The show is long over. A winner was declared, but good Lord what a bizarre show. I don’t really watch that “Bachelor-Bachelorette” nonsense, but this one was a—uh—pretty bizarre twist to it—I think. Again, this show does fit the “what in the fresh hell is this” category of entertainment that admittedly can be very popcorn worthy. It’s called Labor of Love. It’s hosted by Sex and the City co-star Kristen Davis. And it’s about a bunch of dudes who compete to impregnate a woman. The woman who’s looking to get impregnated is former Bachelor contestant Kristy Katzmann, so the universes are linked (via the Guardian):
Let’s watch, shall we, as a woman struggles with one of the most common sources of distress for the modern middle-aged woman: fertility. She’s got good eggs, some of them frozen, but what she needs is sperm, and the body in which that sperm is contained.

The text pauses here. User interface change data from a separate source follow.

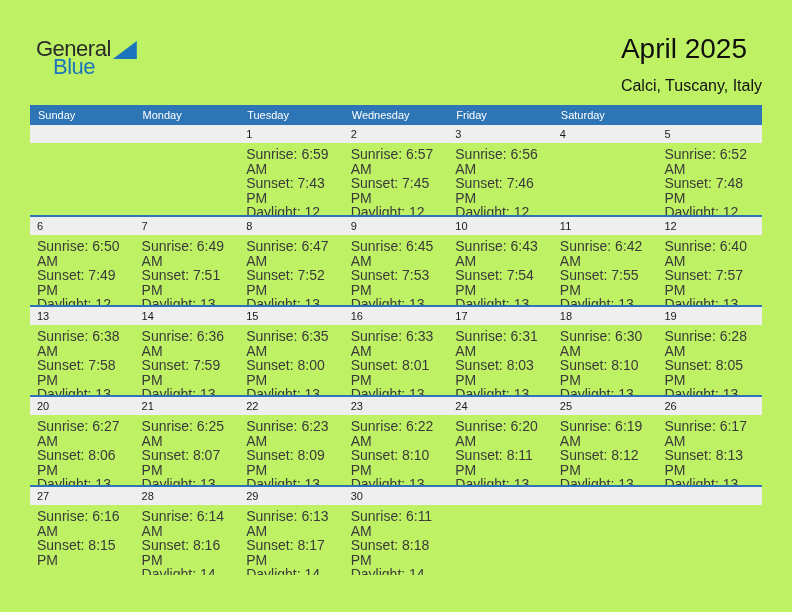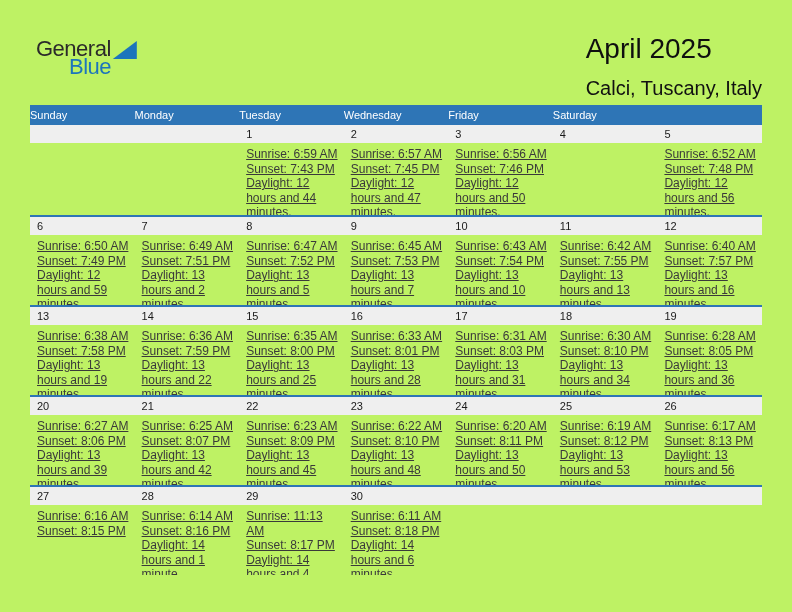--- a/index.html
+++ b/index.html
@@ -13,7 +13,7 @@
   .logo-general { font-size:22px; color:#2b2a2a; letter-spacing:-0.5px; }
   .logo-tri { display:inline-block; width:24px; height:18px; margin-left:2px; margin-bottom:1px;
               background:#1c75bc; clip-path:polygon(0 100%, 100% 0, 100% 100%); }
-  .logo-blue { font-size:22px; color:#1c75bc; letter-spacing:-0.5px; margin-left:33px; margin-top:-4px; }
+  .logo-blue { font-size:22px; color:#1c75bc; letter-spacing:-0.5px; margin-left:17px; margin-top:-4px; }
 
   
   .titleblock { position:absolute; right:30px; top:33px; }

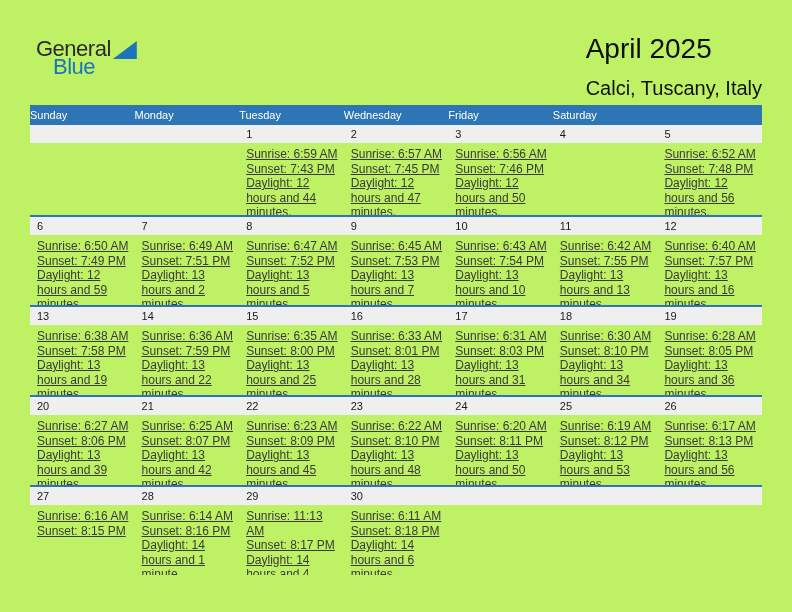--- a/index.html
+++ b/index.html
@@ -18,7 +18,7 @@
   
   .titleblock { position:absolute; right:30px; top:33px; }
   .cal-title { font-size:28px; color:#0f0f0f; font-weight:400; }
-  .cal-subtitle { font-size:20px; color:#111111; margin-top:12px; }
+  .cal-subtitle { font-size:16px; color:#111111; margin-top:12px; }
 
   
   .calendar { position:absolute; left:30px; top:105px; width:732px; }

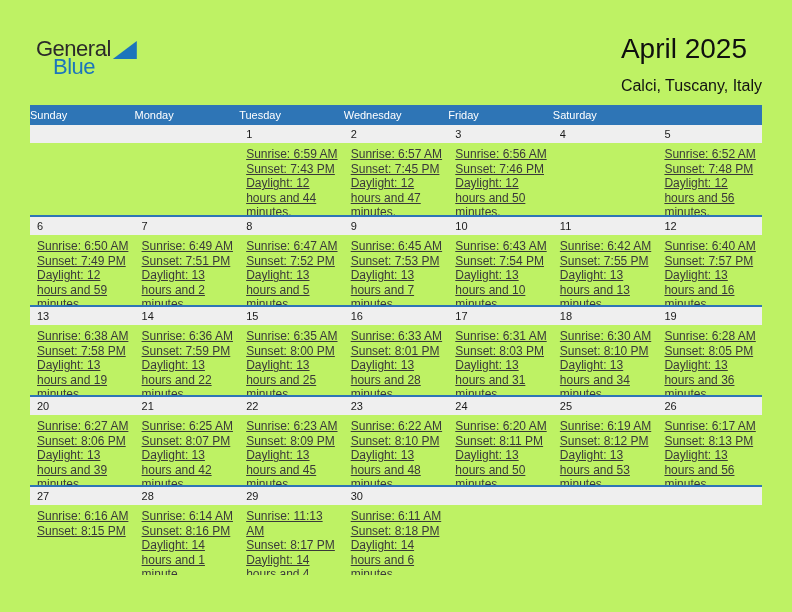--- a/index.html
+++ b/index.html
@@ -23,7 +23,7 @@
   
   .calendar { position:absolute; left:30px; top:105px; width:732px; }
   .cal-head { display:grid; grid-template-columns:repeat(7,1fr); background:#2e75b6; height:20px; }
-  .cal-head .hcell { color:#ffffff; font-size:11px; line-height:20px; padding-left:0;
+  .cal-head .hcell { color:#ffffff; font-size:11px; line-height:20px; padding-left:8px;
                      white-space:nowrap; overflow:hidden; }
   .week { display:grid; grid-template-columns:repeat(7,1fr); height:90px; }
   .week + .week { border-top:2px solid #2e75b6; }

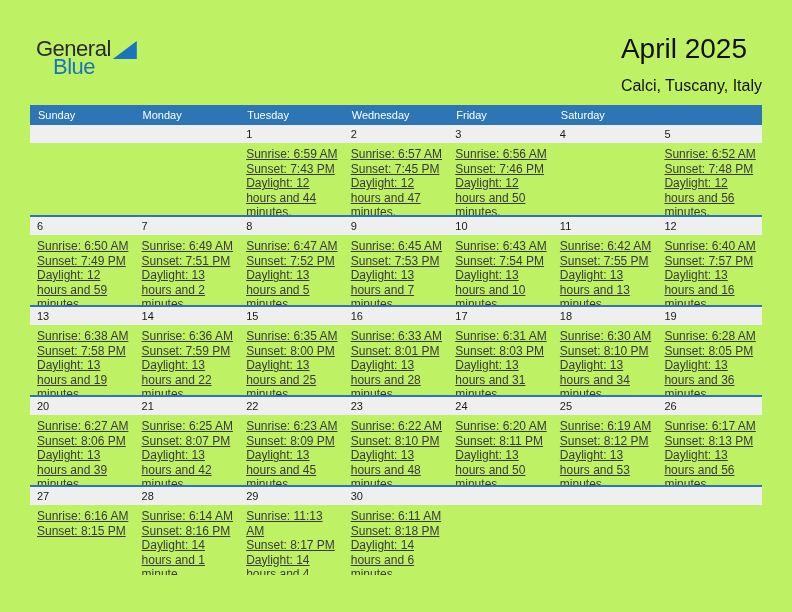--- a/index.html
+++ b/index.html
@@ -30,7 +30,7 @@
   .cell { overflow:hidden; }
   .num { height:18px; background:#efefef; font-size:11px; color:#1a1a1a;
          padding:3px 0 0 7px; line-height:13px; }
-  .cellbody { padding:4px 6px 0 7px; font-size:12px; line-height:14.5px; color:#3a3a3a;text-decoration:underline; }
+  .cellbody { padding:4px 6px 0 7px; font-size:14px; line-height:14.5px; color:#3a3a3a; }
 </style>
 </head>
 <body>

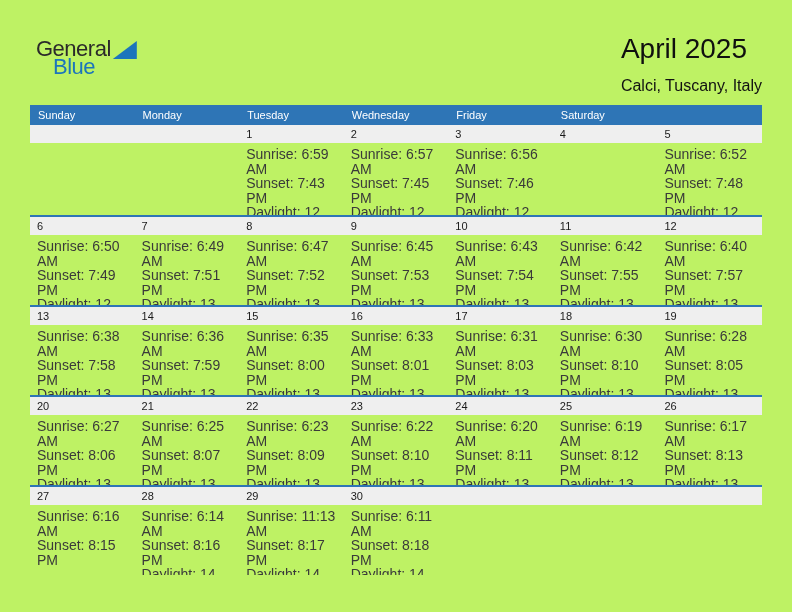--- a/index.html
+++ b/index.html
@@ -298,7 +298,7 @@
           <div class="cell">
             <div class="num">29</div>
             <div class="cellbody">
-              <div>Sunrise: 11:13 AM</div>
+              <div>Sunrise: 6:13 AM</div>
               <div>Sunset: 8:17 PM</div>
               <div>Daylight: 14 hours and 4 minutes.</div>
             </div>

Despite being pretty in a Getty-stock-image kind of way, and despite being a successful holistic health and beauty expert, Kristy has not yet found herfantasy husband. So she has turned to reality television programming to help her out. That’s the premise of the new show Labor of Love, in which 15 men compete to be the “one” honored with impregnating the show’s heroine. As I watched her journey toward motherhood unfold, I thought, finally. Finally, someone has found a way to make a buck off the fracturing of the American family.
The show is traditionally structured, with a group of one gender vying for the heart of this pinnacle, this paragon of the other gender. Kristy’s defining feature is that she is a woman, and like all girls, she is not like other girls. She’ll be a cool mom, still able to get into skinny jeans and levels of Instagrammable cuteness. She’s just looking for someone who will be a real partner to her, you know?
The men are all types, and that type is what kind of dad he’ll be. There’s the Republican dad, the fun dad, the dad who is only interested in male offspring. They compete with each other, they flex and they make it abundantly clear by the time the first episode has finished why family life eludes them. They must prove their readiness for husbandry by completing a series of humiliating tasks, like ejaculating sperm into a cup and then having your fertility results announced to America, and being attacked by a bear, and if they complain about any of these tasks it will make Kristy cry.
Marriage is an increasingly scarce resource that one must compete for on the marketplace of love, so why not make it into a show like all of the other competitive TV shows, like the one where you are running and a big foam bumblebee knocks you into a mud pond and everyone laughs, or the one where you have to get to the top of stairs covered in ice and you almost get all the way up when you slip again and you slide all the way back down to the bottom and everyone laughs? But instead of a little bit of money and some attention, you get like a baby or a life partner or whatever.
The season final was last week. I know there are moral issues here. Sorry folks, I’m not that much of a cultural conservative when it comes to entertainment. I’m all for blood, gore, gratuitous violence, and the like. I’ll watch the classics for sure—but trash cinema can be fun, especially the ‘it’s so bad, it’s good’ type. Look, if you want to waste your time on this show—fine by me. This is America. But for me, I’d rather watch Jersey Shore if I want what some would call mindless entertainment.